Enbridge rose 14 percent to C$44.65 in the past 12 months through Feb. 8 on the Toronto Stock Exchange. Kinder Morgan gained 1.6 percent to $88.38 in New York trading over the same time span.
Dix’s position on the pipelines contrasts with efforts by his party to portray him and the NDP as being friendly to business.
Dix in recent months has addressed the Vancouver Board of Trade, met with movie moguls in Los Angeles to help to revive the province’s film industry and rung the opening bell at the Toronto Stock Exchange, Canada’s largest bourse. The NDP historically has had close ties to organized labor.

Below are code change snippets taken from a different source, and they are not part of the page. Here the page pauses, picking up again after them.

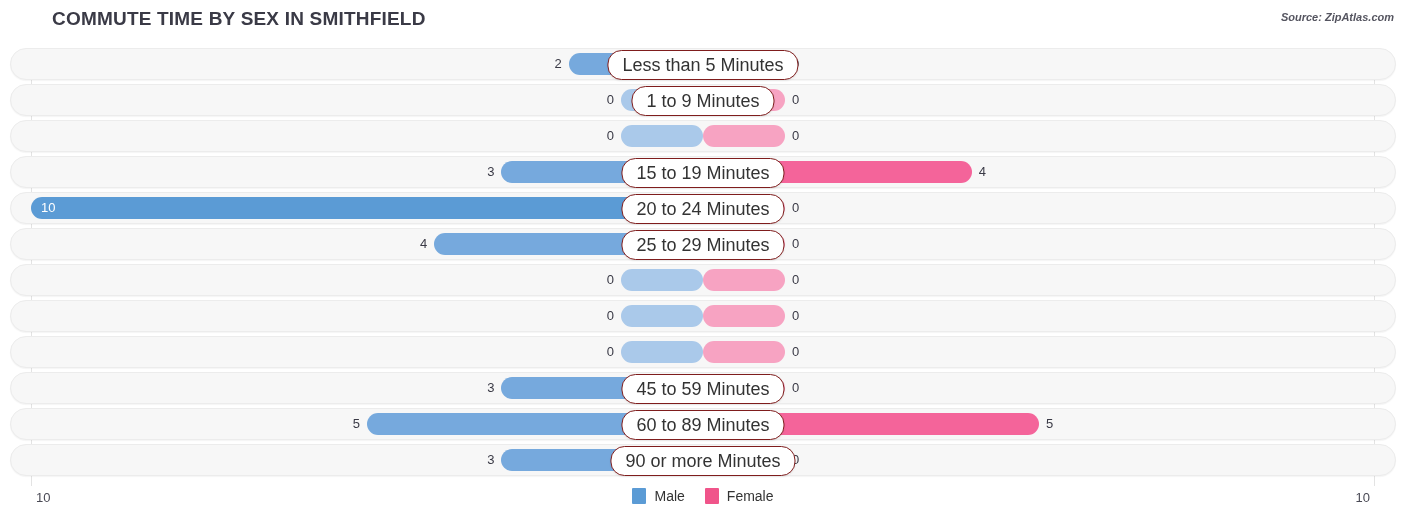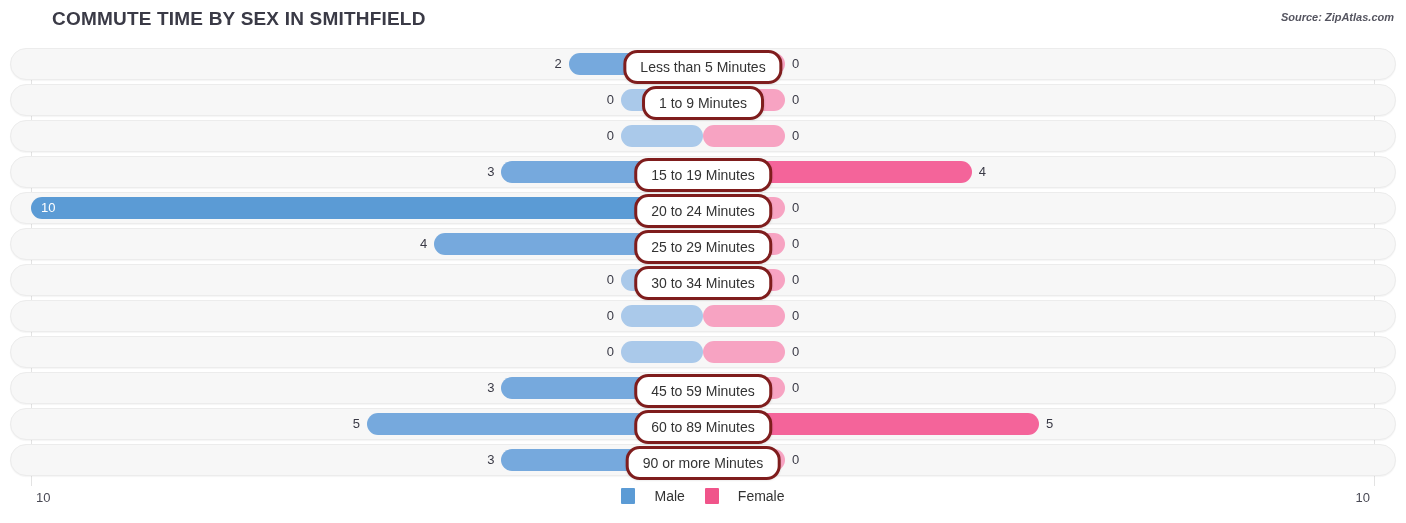--- a/index.html
+++ b/index.html
@@ -123,23 +123,23 @@
   
   .pill {
     position: absolute;
     left: 50%;
     transform: translateX(-50%);
     top: 2px;
     height: 28px;
     line-height: 28px;
     padding: 0 14px;
     background: #ffffff;
-    border: 3px solid #7f1d1d;
+    border: 1px solid #7f1d1d;
     border-radius: 14px;
-    font-size: 14px;
+    font-size: 18px;
     color: #333;
     white-space: nowrap;
     z-index: 4;
     box-shadow: 0 1px 2px rgba(0,0,0,0.07);
   }
 
   
   .footer {
     position: absolute;
     left: 0;
@@ -162,21 +162,21 @@
     right: 0;
     top: 2px;
     display: flex;
     justify-content: center;
     align-items: center;
     gap: 20px;
   }
   .legend-item {
     display: flex;
     align-items: center;
-    gap: 19px;
+    gap: 8px;
   }
   .swatch {
     width: 14px;
     height: 16px;
     border-radius: 1px;
     display: inline-block;
   }
   .swatch.male   { background: #5b9bd5; }
   .swatch.female { background: #f0548a; }
   .legend-label {
@@ -242,21 +242,20 @@
         <div class="bar female z" style="width: 82px;"></div>
         <div class="val" style="left: 792px;">0</div>
         <div class="pill">25 to 29 Minutes</div>
       </div>
       <div class="row">
         <div class="track"></div>
         <div class="bar male z" style="width: 82px;"></div>
         <div class="val" style="right: 792px;">0</div>
         <div class="bar female z" style="width: 82px;"></div>
         <div class="val" style="left: 792px;">0</div>
-        <div class="pill">30 to 34 Minutes</div>
       </div>
       <div class="row">
         <div class="track"></div>
         <div class="bar male z" style="width: 82px;"></div>
         <div class="val" style="right: 792px;">0</div>
         <div class="bar female z" style="width: 82px;"></div>
         <div class="val" style="left: 792px;">0</div>
       </div>
       <div class="row">
         <div class="track"></div>

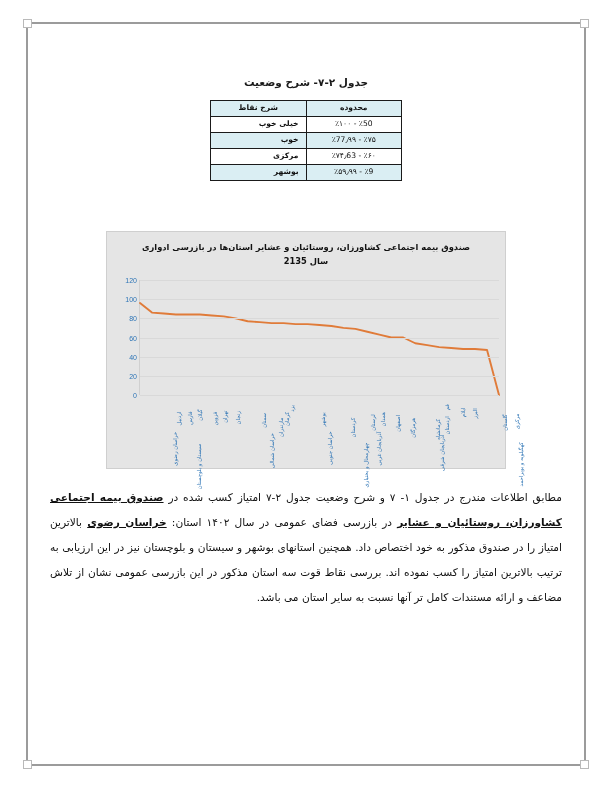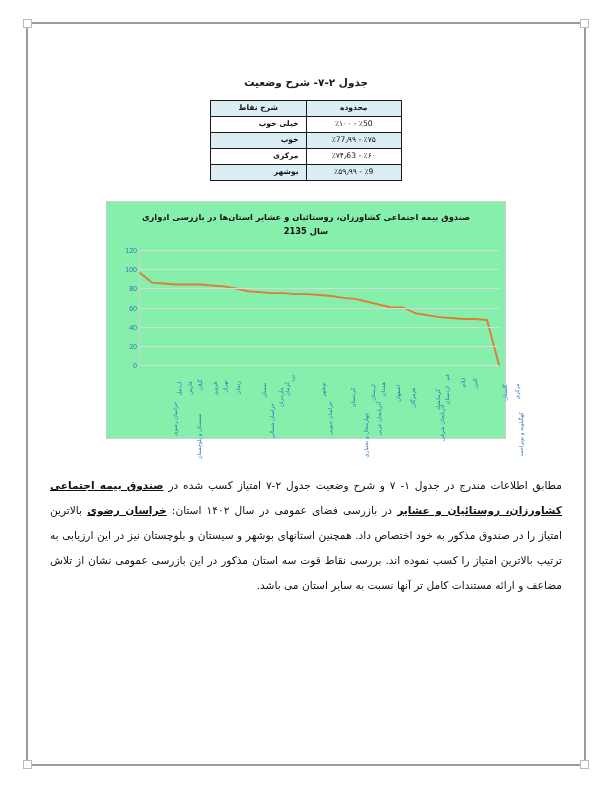--- a/index.html
+++ b/index.html
@@ -83,25 +83,25 @@
     padding-right: 7px;
   }
   table.status-table tr.alt td { background: #daeef3; margin-top: 29px; }
   table.status-table tr.plain td { background: #ffffff; }
   table.status-table col.c-range { width: 96px; }
   table.status-table col.c-desc { width: 96px; }
 
   
   .chart-box {
     position: relative;
-    margin: 20px auto 0 auto;
+    margin: 50px auto 0 auto;
     width: 400px;
     height: 238px;
     border: 1px solid #cfcfcf;
-    background: #86efac;
+    background: #e5e5e5;
   }
   .chart-title {
     position: absolute;
     top: 9px; left: 16px; right: 16px;
     text-align: center;
     direction: rtl;
     font-size: 8.3px;
     font-weight: bold;
     color: #111;
     line-height: 1.65;
@@ -165,21 +165,21 @@
     line-height: 1;
   }
 
   
   .body-text {
     direction: rtl;
     text-align: justify;
     font-size: 10.6px;
     line-height: 2.35;
     color: #111;
-    margin-top: 34px;
+    margin-top: 16px;
     padding: 0 4px;
     letter-spacing: 0.1px;
   }
   .body-text .bold-underline {
     font-weight: bold;
     text-decoration: underline;
   }
 
   
   .page-number {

“We’re going to be a serious government with serious plans to support economic growth” that won’t overwhelm itself with new legislation as the NDP did when it last held power in the 1990s, Dix said. “We have a thoughtful, but modest, agenda and we’re going to be prudent.”
That agenda includes addressing a looming shortage of skilled workers, lifting labor productivity, and reinstating a 3 percent capital tax on banks with headquarters outside the province -- which was eliminated by the Liberals in 2008 -- to help tame the province’s expanding debt.
Moody’s Investors Service signaled a possible downgrade of the province’s top-tier Aaa credit rating in December, when it cut B.C.’s outlook to “negative” from “stable.” The ratings company cited weak commodity prices and an increasing debt burden for the change.
Liberal Finance Minister Mike de Jong forecasts a budget deficit of C$1.47 billion in the fiscal year that ends March 31, followed by a surplus of about C$200 million in the next year. He is scheduled to release the B.C.’s next fiscal plan Feb. 19. The province of 4.6 million people has about C$38.5 billion of taxpayer-supported debt, according to the government’s latest economic update.
Implementation of the NDP’s pledge to reinstate the tax on banks will “cast a shroud” over B.C.’s finance sector, discouraging investment, de Jong said in a Jan. 29 interview in Vancouver. The recent underperformance of B.C. bonds relative to other provinces may be related to investor concern about potential “regime change,” he said.
The province’s 6.3 percent unemployment rate is below the 7 percent national average and 7.7 percent rate in Ontario, but above the 4.5 percent seen in Alberta. The finance department projected 2 percent growth in real gross domestic product last year, slightly above the 1.9 percent growth forecast for all of Canada by the central bank.